Теперь Роман был почти уверен, что Иван Кириллович подарил Лене ожерелье вовсе не для того, чтобы позвать ее в круг избранных. Нет и нет. У нее была совсем другая роль. Если Стену не хватило бы сил для поддержания Беловодья, Лешка должен был забрать эти силы у Лены. Теперь господин Вернон был уверен, что Алексея гнал прочь от Лены его скрытый дар предвиденья и нежелание ставить девушку под удар. А Роман не приворожил его, а всего лишь снял внутреннюю блокировку. И тогда Стен не смог устоять. А теперь Беловодье высосало из него жизнь.
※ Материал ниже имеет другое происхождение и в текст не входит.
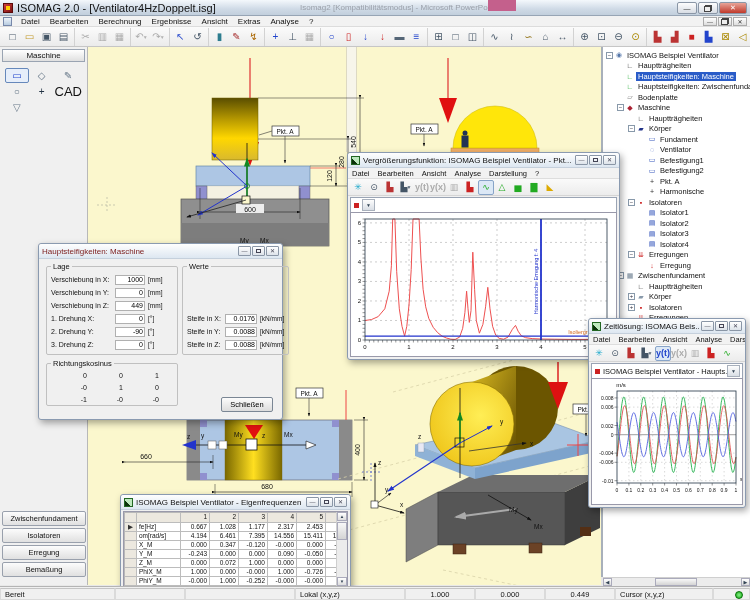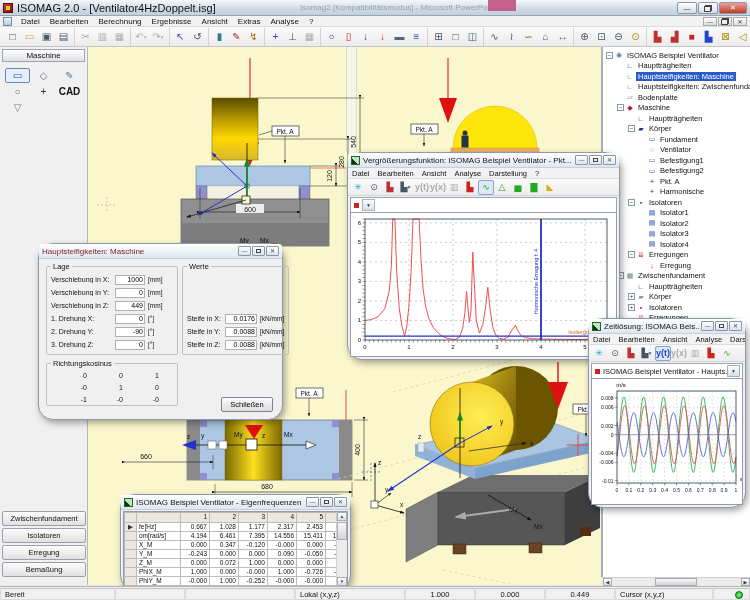--- a/index.html
+++ b/index.html
@@ -40,7 +40,7 @@
 #side-grid{display:grid;grid-template-columns:repeat(3,1fr);gap:1px;padding:4px 5px}
 .side-tool{height:15px;display:flex;align-items:center;justify-content:center;font-size:10px;color:#556}
 .side-tool.sel{border:1px solid #6688bb;background:#e6eefa;border-radius:2px}
-.side-tool.txtg{font-weight:bold;font-size:10px;color:#111}
+.side-tool.txtg{font-weight:normal;font-size:13px;color:#111}
 #sidebar-buttons{position:absolute;left:2px;bottom:8px;width:84px}
 .side-btn{height:15px;border:1px solid #99a0ac;background:linear-gradient(#fcfcfc,#e0e0e0);border-radius:2px;margin-top:2px;text-align:center;line-height:13px;font-size:7.5px;overflow:hidden}
 

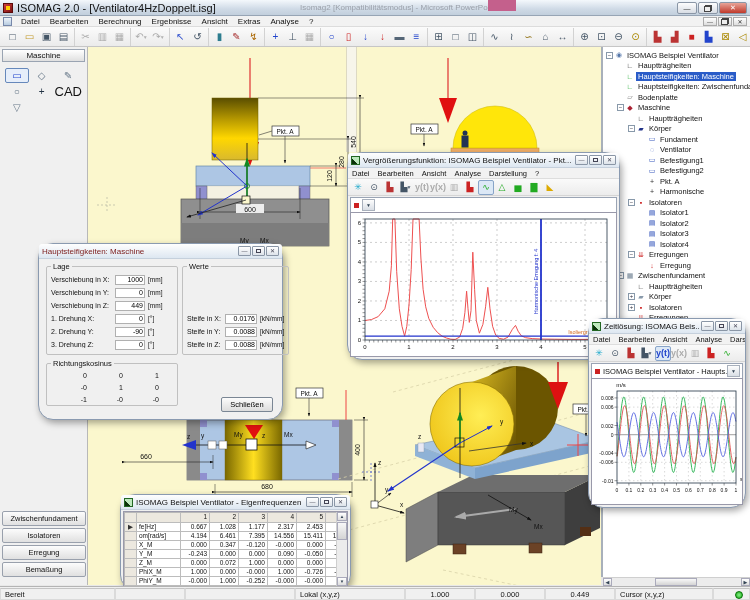--- a/index.html
+++ b/index.html
@@ -64,7 +64,7 @@
 #hs-thumb{position:absolute;left:52px;top:0;width:42px;height:8px;border:1px solid #aab;background:linear-gradient(#f8f8f8,#d4d4d4)}
 
 
-.child-window{position:absolute;background:#f0f0f0;border:1px solid #8a9ab0;border-radius:15px;box-shadow:2px 3px 7px rgba(0,0,0,.35)}
+.child-window{position:absolute;background:#f0f0f0;border:1px solid #8a9ab0;border-radius:3px;box-shadow:2px 3px 7px rgba(0,0,0,.35)}
 .cw-title{height:15px;background:linear-gradient(#fefefe,#dde7f1);display:flex;align-items:center;padding:0 3px;border-bottom:1px solid #c5d0dc;border-radius:3px 3px 0 0}
 .cw-title-text{font-size:8px;white-space:nowrap;overflow:hidden;flex:1}
 .cw-title-text.dlg-title{color:#7a1a1a}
Почти.
Роман разжал пальцы.
— Казик! — сдавленно выкрикнула Лена и рванулась к двери.
Колдун заступил ей дорогу. Она попыталась его оттолкнуть, не смогла. Ударила кулаком в грудь. Он схватил ее за руки. Он не слышал в тот миг ее мысли — не хотел.
— Пусти! — Она яростно вырывалась.
— Пока Алексей там, в кабинете, вам ничто не грозит. Ни ребенку, ни тебе.
— Врешь!
— Клянусь водой!
— Вы все, все врете! И Гамаюнов твой! И ты! Сволочь! Пусти!
Он разжал пальцы, и она рванулась наверх, в спальню, к ребенку. Сейчас кинется собирать вещи. А может, так и лучше? Что, если колдовская защита не выдержит? Тогда Стен вмиг их прикончит — и жену, и ребенка. Впрочем, если вырвется, то никакие километры, их разделяющие, не спасут — все равно достанет.
— Роман! Тут тебе звонят. — Тина приоткрыла дверь в гостиную.